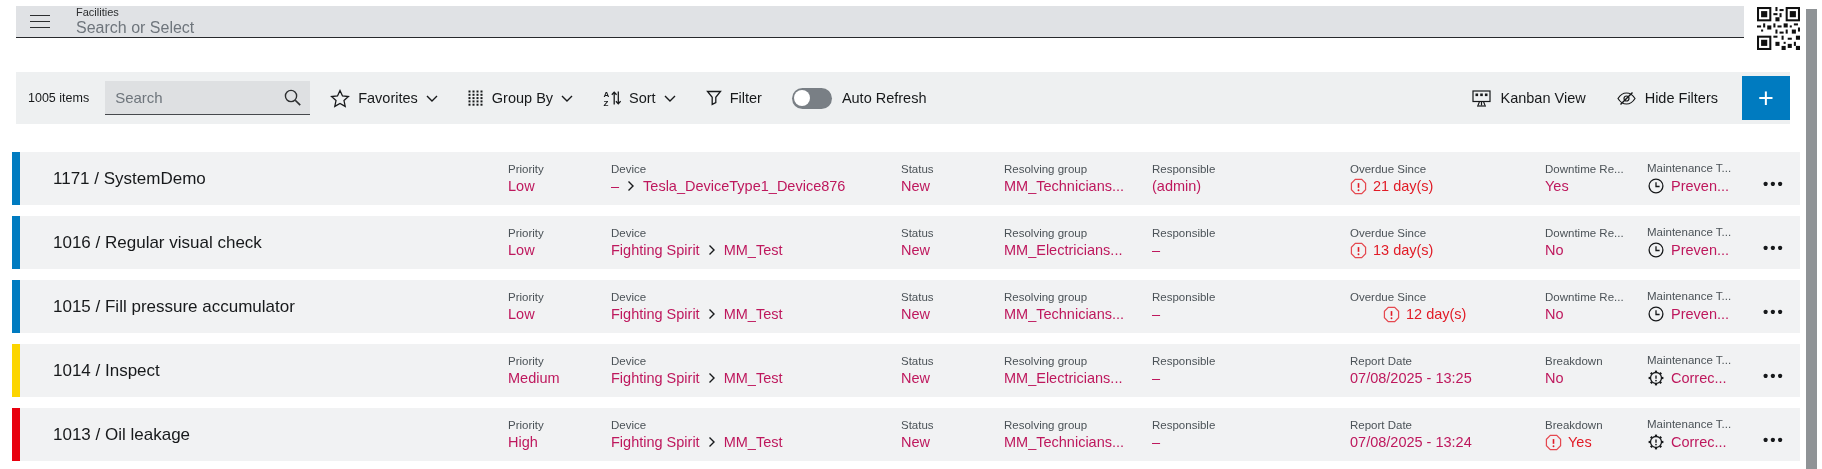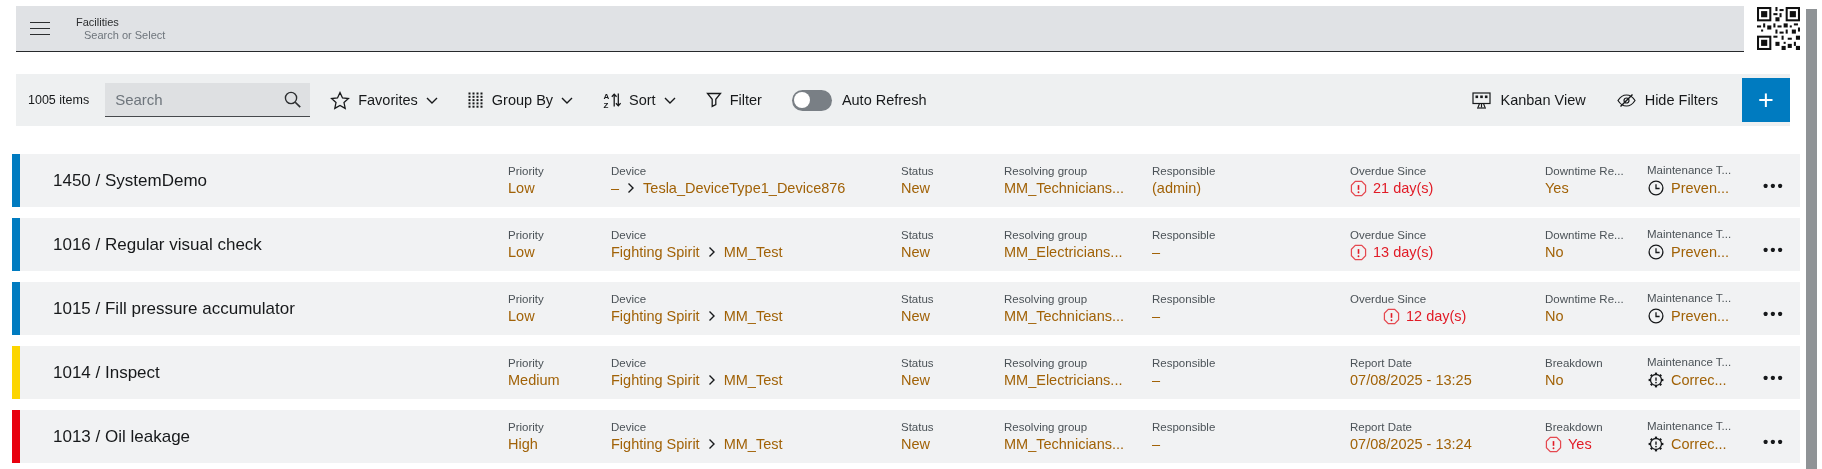--- a/index.html
+++ b/index.html
@@ -1,29 +1,29 @@
 <!DOCTYPE html>
 <html><head>
 <meta charset="utf-8">
 <style>
   * { box-sizing: border-box; margin: 0; padding: 0; }
   html,body { width:1822px; height:469px; background:#ffffff; overflow:hidden;
               font-family:"Liberation Sans", sans-serif; color:#17191b; }
 
   
   .topbar { display:flex; align-items:flex-start; padding:6px 0 0 16px; }
-  .facility-bar { width:1728px; height:46px; background:#e0e2e5;
+  .facility-bar { width:1728px; height:32px; background:#e0e2e5;
                   border-bottom:1.5px solid #27292c; display:flex; align-items:center; }
   .hamburger { width:20px; height:14px; margin-left:14px; display:flex; flex-direction:column;
                justify-content:space-between; cursor:pointer; }
   .hamburger span { display:block; height:1.8px; background:#2c2e30; }
   .facility-text { margin-left:26px; display:flex; flex-direction:column; }
   .facility-label { font-size:11px; color:#2c2e30; line-height:13px; }
-  .facility-input { border:none; background:transparent; outline:none; font-size:11px;
-                    font-family:"Liberation Sans",sans-serif; color:#000000; width:400px;margin-left:8px; }
+  .facility-input { border:none; background:transparent; outline:none; font-size:16px;
+                    font-family:"Liberation Sans",sans-serif; color:#000000; width:400px; }
   .facility-input::placeholder { color:#6e757c; }
   .qr { margin-left:13px; margin-top:1px; }
 
   
   .scrollbar-thumb { position:absolute; right:5px; top:9px; width:11px; height:460px;
                      background:#8f9396; }
 
   
   .toolbar { margin:22px 8px 0 16px; width:1774px; height:52px; background:#eef0f1;
              display:flex; align-items:center; padding-left:12px; }
@@ -47,21 +47,21 @@
 
   
   .rows { margin:28px 0 0 12px; width:1788px; display:flex; flex-direction:column; gap:11px; }
   .wo-row { height:53px; background:#f1f2f3; display:flex; align-items:center; cursor:pointer; }
   .pbar { width:8px; align-self:stretch; background:var(--bar,#007bc0); flex:none; }
   .row-title { width:488px; padding-left:33px; font-size:17px; color:#17191b;
                white-space:nowrap; overflow:hidden; flex:none; }
   .cell { display:flex; flex-direction:column; justify-content:center; flex:none;
           padding-right:8px; overflow:hidden; }
   .cell .lbl { font-size:11.5px; color:#4b5257; margin-bottom:3px; white-space:nowrap; }
-  .cell .val { font-size:14.5px; color:#a16207; white-space:nowrap; display:flex;
+  .cell .val { font-size:14.5px; color:#be185d; white-space:nowrap; display:flex;
                align-items:center; gap:6px; }
   .c-priority { width:103px; } .c-device { width:290px; } .c-status { width:103px; }
   .c-resolving { width:148px; } .c-responsible { width:198px; } .c-date { width:195px; }
   .c-flag { width:102px; } .c-type { width:116px; }
   .crumb-sep { display:inline-flex; margin:0 2px; }
   .row-menu { width:40px; flex:none; font-size:15px; font-weight:700; letter-spacing:2px;
               color:#17191b; margin-top:10px; cursor:pointer; }
   svg { display:block; flex:none; }
 </style>
 </head>
@@ -264,21 +264,21 @@
     <span>Hide Filters</span>
   </div>
 
   <div class="add-btn" style="background: rgb(0, 123, 192);">+</div>
 </div>
 
 <div class="rows">
 
   <div class="wo-row" style="--bar: #007bc0;">
     <div class="pbar"></div>
-    <div class="row-title">1450 / SystemDemo</div>
+    <div class="row-title">1171 / SystemDemo</div>
     <div class="cell c-priority">
       <span class="lbl">Priority</span>
       <span class="val">Low</span>
     </div>
     <div class="cell c-device">
       <span class="lbl">Device</span>
       <span class="val">
           <span>–</span>
         <svg class="crumb-sep" width="8" height="12" viewBox="0 0 8 12">
             <use href="#i-chev-right"></use>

→ **YOUR ASSIGNMENT**:
Answer with one number: how many lines of the entries above include the word "pointer".

→ **RESPONSE TO THE TASK**:
3